Item 1.01 Entry into a Material Definitive Agreement.
On October 28, 2008 (the “Effective Date”), Lpath, Inc. (the “Company”) entered into the License Agreement (the “Agreement”) with Merck KGaA, (“Merck”), pursuant to which Merck has agreed to collaborate, through its Merck Serono division, with the Company to develop and commercialize, subject to the terms and conditions set forth in the Agreement, ASONEP™, the Phase 1 monoclonal antibody of the Company which is currently being evaluated as a drug candidate for the treatment of certain cancers.
Pursuant to the terms of the Agreement, the Company licensed to Merck exclusive, worldwide rights to develop and commercialize ASONEP™ across all indications. As further consideration for the performance by the Company of its obligations under the Agreement and for the grant of the rights and licenses to Merck thereunder, Merck may pay to the Company royalties (the “Royalty Payments”) based on net annual, worldwide commercial sales of the products licensed under the Agreement (the “Licensed Products”), on a country-by-country and Licensed-Product-by-Licensed-Product basis, at the incremental royalty rates negotiated by the parties. The Royalty Payments shall terminate upon the latter of the expiration of a 10-year period commencing on the date of the first commercial sale of such Licensed Product or the expiration of protection by patents covering such products.

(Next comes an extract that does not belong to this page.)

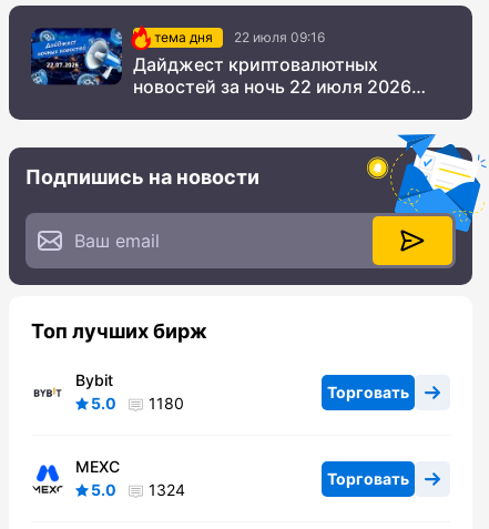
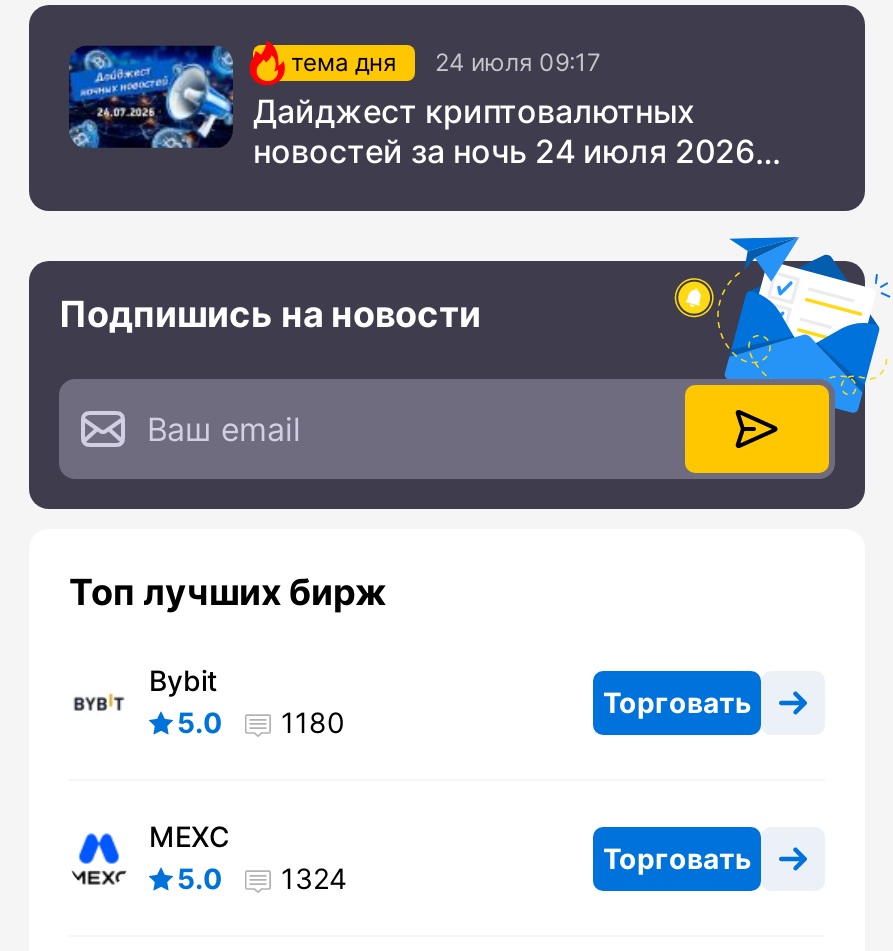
[154,29,325,46] тема дня 22 июля 09:16 -> [291,48,601,78] тема дня 24 июля 09:17
[133,76,411,98] новостей за ночь 22 июля 2026 -> [253,132,755,172] новостей за ночь 24 июля 2026

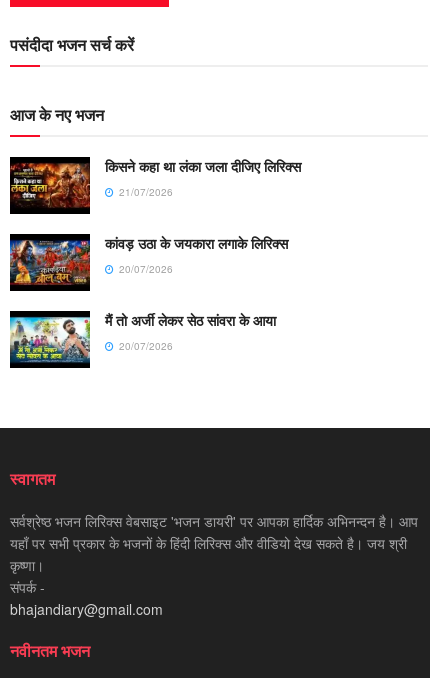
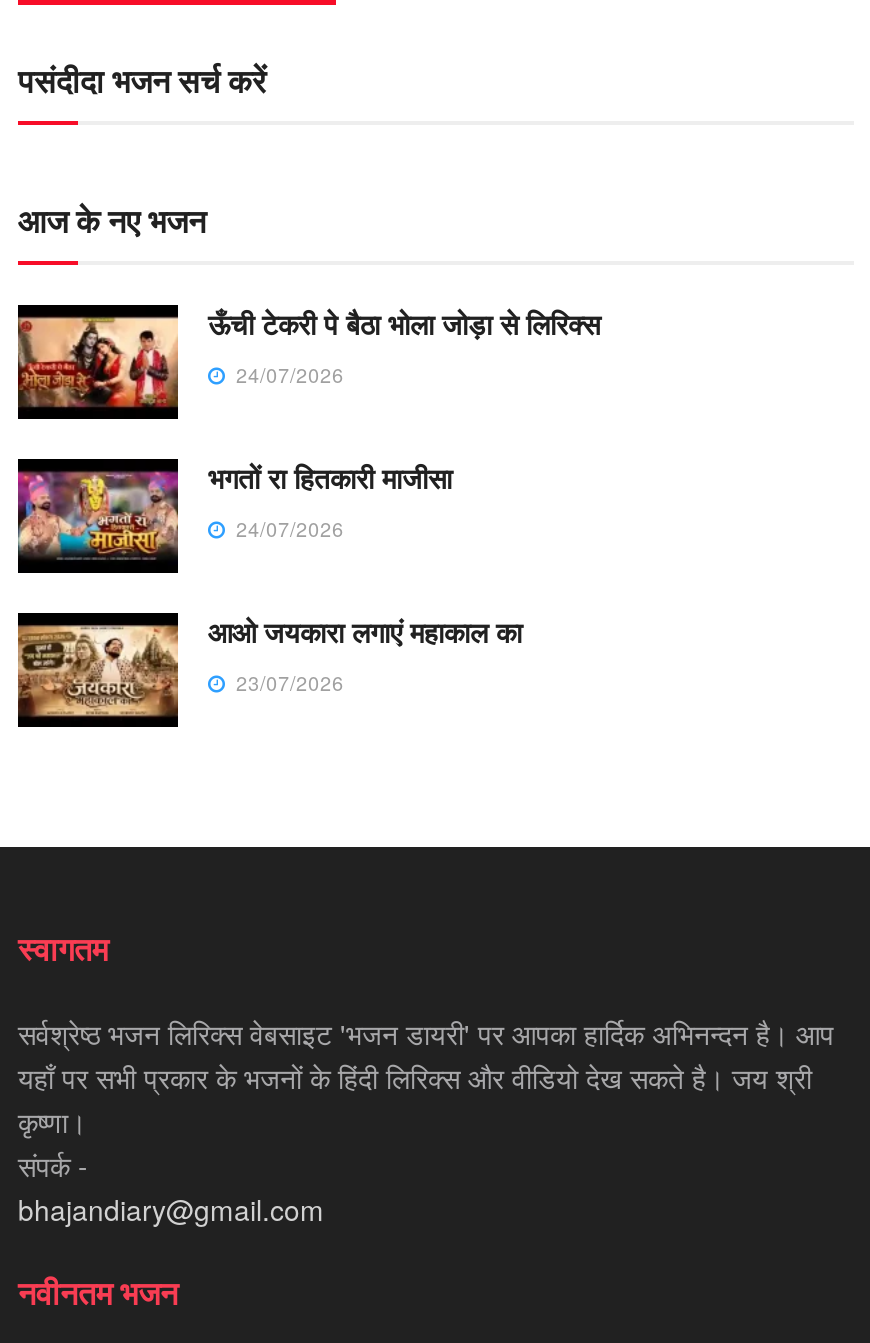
[9,156,301,208] [image] | किसने कहा था लंका जला दीजिए लिरिक्स | 21/07/2026 -> [16,303,600,409] [image] | ऊँची टेकरी पे बैठा भोला जोड़ा से लिरिक्स | 24/07/2026
[9,233,288,285] [image] | कांवड़ उठा के जयकारा लगाके लिरिक्स | 20/07/2026 -> [16,457,452,559] [image] | भगतों रा हितकारी माजीसा | 24/07/2026
[9,310,276,363] [image] | मैं तो अर्जी लेकर सेठ सांवरा के आया | 20/07/2026 -> [16,612,522,719] [image] | आओ जयकारा लगाएं महाकाल का | 23/07/2026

Furthermore, under the Agreement, Merck will provide the Company up to $23 million of upfront payments and research and development funding to support the Company’s completion of the Phase 1 clinical trial for ASONEP™. Merck shall pay to the Company in connection with the execution of the Agreement, an initial amount of $4,000,000. During the 12 month period following the Effective Date (the “Initial Development Period”), Merck shall provide, on a monthly basis and in connection with completion by the Company of the Phase 1 clinical trial, research and development funding to the Company. Within the Initial Development Period, Merck shall pay to the Company additional amounts provided certain clinical development objectives are achieved. At Merck’s election, the Initial Development Period may be extended by up to 6 months, in which case Merck will continue to pay Lpath agreed upon amounts for research and development funding.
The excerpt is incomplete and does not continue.